CTranslate2 Add support for Useful Sensors Moonshine model.

For context on the moonshine model please see the Useful Sensors Moonshine repo

Adds the following:

c++ moonshine model
pybind for python moonshine model
moonshine model spec
support for multi-dimensional layernorm on CPU.
support for broadcasting layernorm weights for multi-dimensional layernorm on CPU.

For now the moonshine converter (safetensor -> ctranslate2 binary) will live in the moonshine repo. Planning to add a transformers converter once Moonshine is part of the transformers library.

Oct 26 '24 02:10 njeffrie

I checked out your repo but didn't see anywhere to actually download the moonshine models. How is Ctranslate2 supposed to evaluate whether to incorporate this pull request if the models' can't be tested?

Oct 26 '24 10:10 BBC-Esq

Thanks for taking a look - I've uploaded CTranslate2 models for moonshine base and tiny to UsefulSensors huggingface hub. In case it's helpful for testing, the following is a minimal python script to transcribe a wav file with CTranslate2 moonshine base (assuming the model was downloaded to ./ctranslate2/base):

from ctranslate2.models import Moonshine
from ctranslate2 import StorageView
import torchaudio
import tokenizers

tokenizer = tokenizers.Tokenizer.from_file("ctranslate2/base/tokenizer.json")
model = Moonshine('ctranslate2/base', device='cpu')

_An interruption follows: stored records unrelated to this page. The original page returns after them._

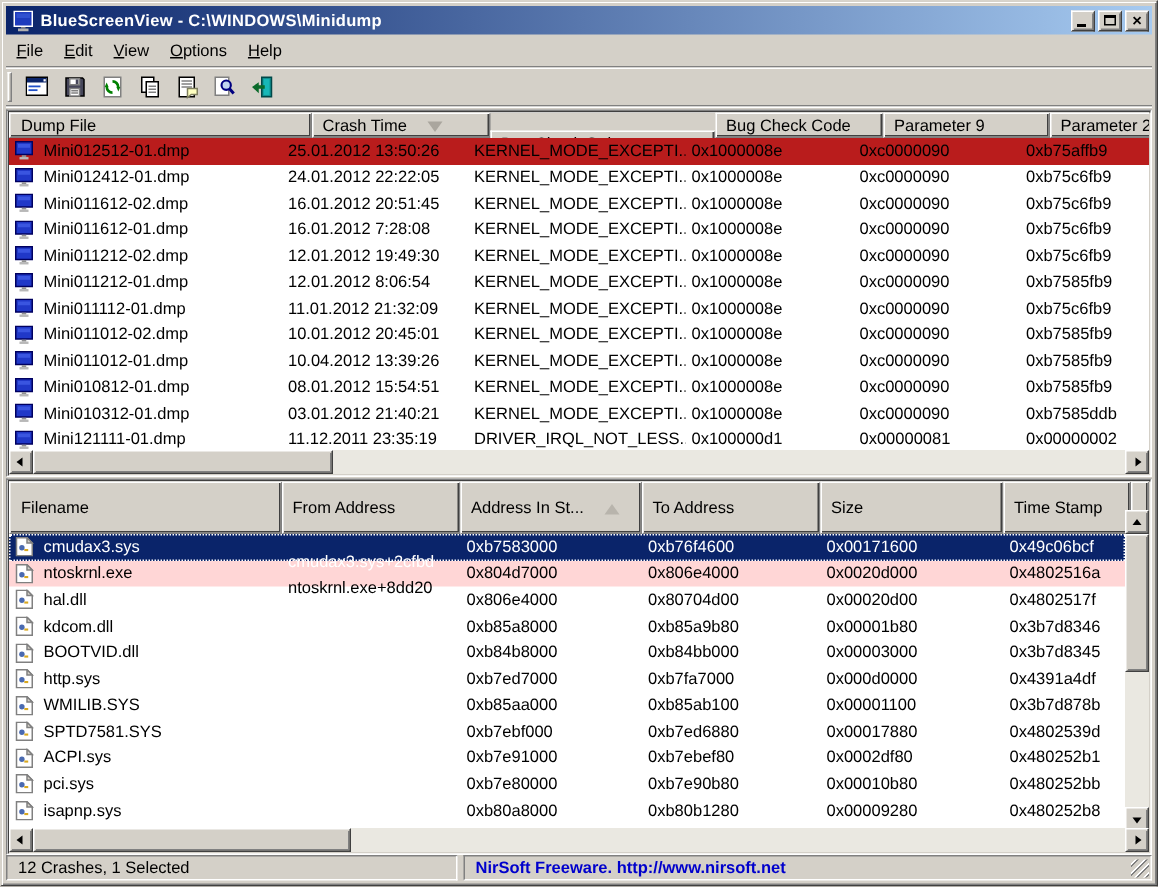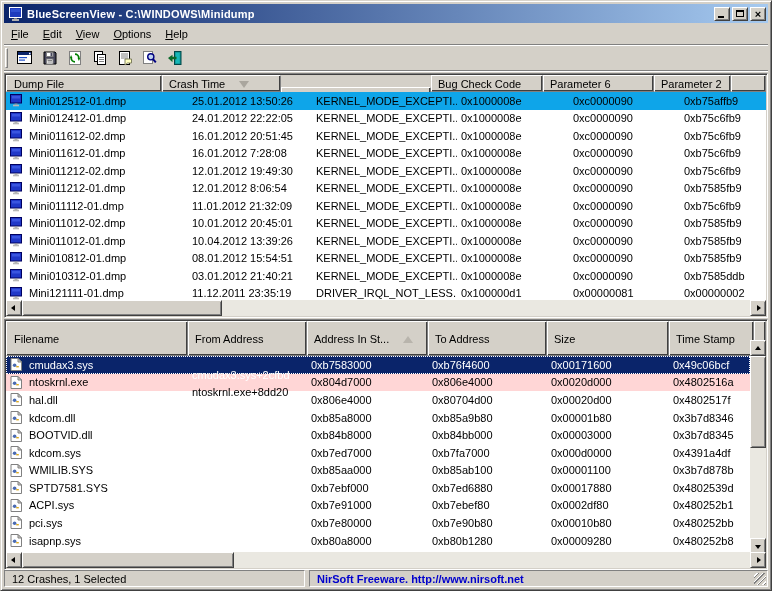--- a/index.html
+++ b/index.html
@@ -55,21 +55,21 @@
   .lv-inner { position:absolute; inset:1px; overflow:hidden; background:#fff; }
   .lv-header { display:flex; height:17px; background:#d4d0c8; }
   .pane-lower .lv-header { height:35px; }
   .hcell {
     flex:none; height:100%; background:#d4d0c8; padding:1px 0 0 6px;
     border:1px solid; border-color:#fff #808080 #808080 #fff;
     box-shadow: inset -1px -1px 0 #404040;
     display:flex; align-items:center; overflow:hidden; white-space:nowrap;
   }
   .hcell-fill { flex:1; }
-  .upper .hcell:nth-child(1){width:156px; padding-left:7px;}
+  .upper .hcell:nth-child(1){width:202px; padding-left:7px;}
   .upper .hcell:nth-child(2){width:119px;}
   .upper .hcell:nth-child(3){width:150px;margin-top:12px;}
   .upper .hcell:nth-child(4){width:112px;}
   .upper .hcell:nth-child(5){width:111px;}
   .upper .hcell:nth-child(6){width:77px;}
   .lower .hcell:nth-child(1){width:182px; padding-left:7px;}
   .lower .hcell:nth-child(2){width:119px;}
   .lower .hcell:nth-child(3){width:121px;}
   .lower .hcell:nth-child(4){width:119px;}
   .lower .hcell:nth-child(5){width:122px;}
@@ -87,21 +87,21 @@
   .upper-rows .cell:nth-child(4){width:112px;}
   .upper-rows .cell:nth-child(5){width:111px;}
   .upper-rows .cell:nth-child(6){width:77px;}
   .lower-rows .cell:nth-child(1){width:182px;}
   .lower-rows .cell:nth-child(2){width:119px;margin-top:20px;}
   .lower-rows .cell:nth-child(3){width:121px;}
   .lower-rows .cell:nth-child(4){width:119px;}
   .lower-rows .cell:nth-child(5){width:122px;}
   .lower-rows .cell:nth-child(6){width:85px;}
   .row .licon { width:13px; height:13px; margin-right:6px; flex:none; }
-  .row.sel-gray { background:#0ea5e9; }
+  .row.sel-gray { background:#b91c1c; }
   .row.pink { background:#ffd6d6; }
   .row.sel-navy { background:#0a246a; color:#fff; outline:1px dotted #fff; outline-offset:-1px; }
   .partial-row { height:3px; overflow:hidden; display:flex; padding-left:4px; }
   .hscroll { position:absolute; left:0; right:0; bottom:0; height:16px; display:flex; background:#eae8e1; }
   .sb-btn {
     width:16px; height:16px; flex:none; background:#d4d0c8; position:relative;
     border:1px solid; border-color:#fff #404040 #404040 #fff;
     box-shadow: inset 1px 1px 0 #d4d0c8, inset -1px -1px 0 #808080;
   }
   .sb-thumb {
@@ -261,21 +261,21 @@
             <span>Bug Check String</span>
 
           </span>
 
           <span class="hcell">
             <span>Bug Check Code</span>
 
           </span>
 
           <span class="hcell">
-            <span>Parameter 6</span>
+            <span>Parameter 9</span>
 
           </span>
 
           <span class="hcell">
             <span>Parameter 2</span>
 
           </span>
 
         <span class="hcell hcell-fill"></span>
       </div>
@@ -636,21 +636,21 @@
           </div>
 
           <div class="row">
             <span class="cell">
               <svg class="licon" viewBox="0 0 13 13">
                 <path d="M1 0.5 h7 l3.5 3.5 v8.5 h-10.5 z" fill="#fff" stroke="#808080"></path>
                 <path d="M8 0.5 v3.5 h3.5 z" fill="#d4d0c8" stroke="#808080"></path>
                 <circle cx="4.6" cy="7.2" r="1.8" fill="#4a6ab0"></circle>
                 <rect x="6.2" y="8" width="2.6" height="1.4" fill="#d8a820"></rect>
               </svg>
-              <span>kdcom.sys</span>
+              <span>http.sys</span>
             </span>
             <span class="cell"></span>
             <span class="cell">0xb7ed7000</span>
             <span class="cell">0xb7fa7000</span>
             <span class="cell">0x000d0000</span>
             <span class="cell">0x4391a4df</span>
           </div>
 
           <div class="row">
             <span class="cell">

audio, sr = torchaudio.load('foo.wav')
if sr != 16000:
    audio = torchaudio.functional.resample(audio, sr, 16000)
audio_sv = StorageView.from_array(audio.numpy())

result = model.generate(audio_sv, [[1]], beam_size=5)[0]
tokens = result.sequences_ids[0]
text = tokenizer.decode(tokens).strip()
print(text)

Oct 26 '24 20:10 njeffrie

Thanks for the info, but unfortunately I'm not knowledgeable enough to know how to use .h5 files, but I think this was what I was asking about that you did link to...

Also, unfortunately, I have no decision-making power regarding Ctranslate2 either so...But I would recommend that if you can't get a response from the Ctranslate2 people relatively quickly that you reach out to a guy named @MahmoudAshraf97 because, although he's not officially with "Systran," he's also interested in all-things Ctranslate2/TTS and is pretty good about responding and has a good repoir with them.

As I said, I'm just one annoying fan of this technology so...Good luck!

Oct 26 '24 20:10 BBC-Esq

Just uploaded CT2 models for moonshine tiny and base: https://huggingface.co/UsefulSensors/moonshine/tree/main/ctranslate2

Oct 26 '24 20:10 njeffrie

@minhthuc2502 perhaps you could take a look or assign somebody to review? Landing this in CTranslate2 is currently blocking us from releasing a faster-whisper style model as part of usefulsensors/moonshine.

Thanks!

Oct 30 '24 18:10 njeffrie

Could you add CUDA support by implementing it in layer_norm_gpu.cu? Additionally, I noticed there isn't a converter to transform the original model into CTranslate2's format, apart from the added spec.

And try to fix the pipeline please.

Thank you.

Nov 25 '24 10:11 minhthuc2502

Thanks for taking a look. I'll cuda support for the layernorm changes, add our safetensors -> CTranslate converter and look into what's going on with the presubmit pipeline.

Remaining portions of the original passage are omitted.